Thursday, January 31, 2013

She is forever in me

I fell in love in Haiti.

I fell in love with the city of Port-au-Prince, with its sights and its sounds, so vibrant, intensely colorful, foreign; with the gaudy, intricately painted mobile works of art called tap-taps (street taxis); with the ebb and flow of traffic and pedestrians; with its smells, potent and noxious, of open sewers and burning trash (for there's little infrastructure and no curb-side garbage pick-up in Port-au-Prince).  I fell in love with the outdoor markets, and the dirt, and the grit, and the din, and the constant commotion.  There were three amazing days of riding in the open-bed truck to and from our chicken coop construction.  Standing behind the cab, facing forward literally and figuratively, riding what felt like the city's stream of life, I couldn't process all the stimuli fast enough.  I was always somewhat disappointed on reaching our destination, as I wanted more.  I never thought I would want to be intimately familiar with a city again.  I was wrong.  I fell in love. 

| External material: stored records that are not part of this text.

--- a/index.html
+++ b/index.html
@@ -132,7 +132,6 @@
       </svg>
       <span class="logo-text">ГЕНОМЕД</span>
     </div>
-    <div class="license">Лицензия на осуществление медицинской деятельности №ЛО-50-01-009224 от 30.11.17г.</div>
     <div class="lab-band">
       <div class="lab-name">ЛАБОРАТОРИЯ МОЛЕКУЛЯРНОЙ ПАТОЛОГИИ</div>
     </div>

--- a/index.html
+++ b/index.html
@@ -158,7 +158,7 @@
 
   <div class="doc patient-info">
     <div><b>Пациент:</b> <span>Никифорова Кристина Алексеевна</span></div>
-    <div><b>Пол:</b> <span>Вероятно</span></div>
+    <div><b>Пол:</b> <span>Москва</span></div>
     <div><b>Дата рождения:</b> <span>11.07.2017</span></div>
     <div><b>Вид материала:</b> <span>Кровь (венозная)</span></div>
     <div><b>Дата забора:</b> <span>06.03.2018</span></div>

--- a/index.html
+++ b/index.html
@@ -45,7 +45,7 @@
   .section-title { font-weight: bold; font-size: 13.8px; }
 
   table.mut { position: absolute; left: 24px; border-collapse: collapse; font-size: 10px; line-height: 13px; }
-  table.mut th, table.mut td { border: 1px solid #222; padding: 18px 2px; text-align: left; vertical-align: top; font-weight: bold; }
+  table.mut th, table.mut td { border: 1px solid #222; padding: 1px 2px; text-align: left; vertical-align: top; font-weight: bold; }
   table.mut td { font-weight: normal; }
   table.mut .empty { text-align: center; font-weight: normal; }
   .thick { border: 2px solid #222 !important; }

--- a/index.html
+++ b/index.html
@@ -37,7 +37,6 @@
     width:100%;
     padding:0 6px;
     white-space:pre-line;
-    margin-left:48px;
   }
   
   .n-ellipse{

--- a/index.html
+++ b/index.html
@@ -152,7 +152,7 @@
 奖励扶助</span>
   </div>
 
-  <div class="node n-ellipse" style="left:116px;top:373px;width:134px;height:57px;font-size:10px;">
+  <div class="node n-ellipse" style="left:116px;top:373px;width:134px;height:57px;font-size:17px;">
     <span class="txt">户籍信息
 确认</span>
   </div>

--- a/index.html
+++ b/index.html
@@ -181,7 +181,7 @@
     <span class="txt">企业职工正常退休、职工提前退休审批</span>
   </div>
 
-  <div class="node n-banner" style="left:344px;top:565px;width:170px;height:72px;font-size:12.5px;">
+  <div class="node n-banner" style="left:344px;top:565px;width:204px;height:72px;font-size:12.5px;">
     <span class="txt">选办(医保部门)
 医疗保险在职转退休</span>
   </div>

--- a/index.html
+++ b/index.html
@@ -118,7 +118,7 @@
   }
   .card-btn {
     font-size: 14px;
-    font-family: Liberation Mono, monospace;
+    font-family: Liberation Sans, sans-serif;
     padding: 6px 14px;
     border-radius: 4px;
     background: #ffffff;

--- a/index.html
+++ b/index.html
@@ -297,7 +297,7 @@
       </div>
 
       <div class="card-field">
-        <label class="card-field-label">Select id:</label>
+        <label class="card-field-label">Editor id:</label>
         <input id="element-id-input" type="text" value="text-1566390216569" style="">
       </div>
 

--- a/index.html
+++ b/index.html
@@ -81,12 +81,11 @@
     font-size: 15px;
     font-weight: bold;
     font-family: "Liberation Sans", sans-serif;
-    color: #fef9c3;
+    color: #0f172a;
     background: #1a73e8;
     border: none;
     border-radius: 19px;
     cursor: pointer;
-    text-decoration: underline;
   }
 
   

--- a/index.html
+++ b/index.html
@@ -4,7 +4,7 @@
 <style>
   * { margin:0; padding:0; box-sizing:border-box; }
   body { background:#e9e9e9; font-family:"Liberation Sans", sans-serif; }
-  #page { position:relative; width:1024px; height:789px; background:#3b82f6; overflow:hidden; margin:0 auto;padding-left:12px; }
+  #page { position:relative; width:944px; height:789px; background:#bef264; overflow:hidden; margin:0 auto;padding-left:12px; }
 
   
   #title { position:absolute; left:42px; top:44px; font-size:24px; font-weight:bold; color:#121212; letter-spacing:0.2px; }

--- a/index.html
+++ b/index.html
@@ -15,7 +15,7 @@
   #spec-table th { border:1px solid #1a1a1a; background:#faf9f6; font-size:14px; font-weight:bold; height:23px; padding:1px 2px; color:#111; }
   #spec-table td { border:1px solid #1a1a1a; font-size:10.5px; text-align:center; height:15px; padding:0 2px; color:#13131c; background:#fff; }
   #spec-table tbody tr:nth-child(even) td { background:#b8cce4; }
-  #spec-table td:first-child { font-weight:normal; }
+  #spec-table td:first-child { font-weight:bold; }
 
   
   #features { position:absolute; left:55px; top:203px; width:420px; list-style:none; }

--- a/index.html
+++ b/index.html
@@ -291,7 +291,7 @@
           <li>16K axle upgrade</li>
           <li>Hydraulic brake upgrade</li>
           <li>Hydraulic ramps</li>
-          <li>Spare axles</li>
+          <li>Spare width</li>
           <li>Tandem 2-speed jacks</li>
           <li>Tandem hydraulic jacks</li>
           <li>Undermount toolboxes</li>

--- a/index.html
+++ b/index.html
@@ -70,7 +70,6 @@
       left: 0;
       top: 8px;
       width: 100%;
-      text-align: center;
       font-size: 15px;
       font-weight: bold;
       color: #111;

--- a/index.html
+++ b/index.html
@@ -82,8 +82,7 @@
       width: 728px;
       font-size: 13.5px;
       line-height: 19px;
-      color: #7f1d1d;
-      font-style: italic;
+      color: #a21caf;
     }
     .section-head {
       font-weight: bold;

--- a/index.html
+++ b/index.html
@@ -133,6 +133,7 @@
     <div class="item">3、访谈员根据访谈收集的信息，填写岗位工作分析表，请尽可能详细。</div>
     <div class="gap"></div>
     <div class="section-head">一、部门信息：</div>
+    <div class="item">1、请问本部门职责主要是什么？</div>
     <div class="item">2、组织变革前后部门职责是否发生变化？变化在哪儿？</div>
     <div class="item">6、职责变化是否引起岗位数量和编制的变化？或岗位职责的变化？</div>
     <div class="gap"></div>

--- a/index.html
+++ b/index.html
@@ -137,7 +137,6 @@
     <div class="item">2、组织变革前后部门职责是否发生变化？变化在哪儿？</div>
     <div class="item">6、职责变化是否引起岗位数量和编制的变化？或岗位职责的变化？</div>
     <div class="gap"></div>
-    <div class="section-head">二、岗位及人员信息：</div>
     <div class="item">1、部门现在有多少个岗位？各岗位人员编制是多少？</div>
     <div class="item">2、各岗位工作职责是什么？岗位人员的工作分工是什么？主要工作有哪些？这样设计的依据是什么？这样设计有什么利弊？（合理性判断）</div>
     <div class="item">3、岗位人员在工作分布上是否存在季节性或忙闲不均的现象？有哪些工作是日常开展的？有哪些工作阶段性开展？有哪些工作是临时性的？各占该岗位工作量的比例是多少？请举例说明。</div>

Most of all, though, I fell in love with Haiti's people.  Not just those with whom we worked directly--Alex and Victory, our construction team leaders; Elena at the guest house; Bennes and Moises and Deliris, our drivers and interpreters.  And not just the children at the orphanage, those beautiful youngsters so eager for touch and comfort and interaction and attention with and from adults.  I fell in love with her people on the street, the marketers and the water tanker drivers, the street vendors and shoe-shiners, the school kids in their pristine uniforms on their ways to school, the tap-tap riders with whom my gaze would lock in traffic, who would almost always smile, frequently shyly, and wave or speak in return.

I fell in love with her people

And I know the moment, the exact moment, at which it definitively, irreversibly, irrevocably occurred for me.  We were homeward bound after our last "day on the job," and had just enjoyed a respite at Deliris's apartment high up in the hills overlooking the city--a swim in her complex's pool, which was pure luxury and bliss, and a few of us had even indulged in enjoying a Prestige (Haitian beer, oh now that was a treat!!!).  We were threading through those twisting, winding, narrow streets, stopping and starting, our driver weaving in and out and around other vehicles and pedestrians.  Still I was craning this way and that, to see, to drink in, as much as I possibly could.  I knew we were leaving the next day.  I wasn't ready.  I still wanted more.

As we slowed to a stop I looked to my left at a young woman--15, 25, I don't know, to me the Haitians are ageless and timeless in their beauty.  She was standing at the top of a set of stairs, wearing a dress, dark brown with pale patterns, lovely against her dark skin.  As our eyes connected, the gaze she returned to me was level, unwavering, gently curious.  I nodded, I raised my hand in greeting, and smiled her way. 

In the next moment I was stunned, left breathless.  Her face broke into a smile so brilliant I was filled with an ache I could hardly bear, a gratitude so immense I could hardly hold it.  I saw her, and she saw me, and in that moment we shared what it was to see another, to say beyond and without words, "Ah.  There YOU are.  There YOU are."

I fell in love in Haiti, with her people, with their beauty, with their laughter, with their resiliency, with being "a Blanco"--no slur, instead a statement of fellow-recognition, even a term of almost-friendship.  I fell in love with their tenacity, with their need, with their acceptance, with the difficulties they face--and I know I understand very few of those--with their generosity of spirit.

As we were on the first leg of our trip, Jen and I talked at length about what we might find our encounter, how we might be "cracked open."  In jest she said, "So, Ada, do you think we might become two of 'those people,' you know, people who start going on mission trips and can't stop?"  At the time we laughed about it, tee-heeing in a tentative way at the prospect.  And yet, now I understand why our companion David, having just made his 4th trip into Port-au-Prince, his first being the day of the earthquake three years ago, has said he will return again, and has even shared it is his utmost desire to move to Haiti once his girls graduate from college.

I too will return.  Haiti, her hurts and her anguish, her joys and her scars, her laughter and her amazing faith, are in me and in my heart.  For I fell in love in Haiti.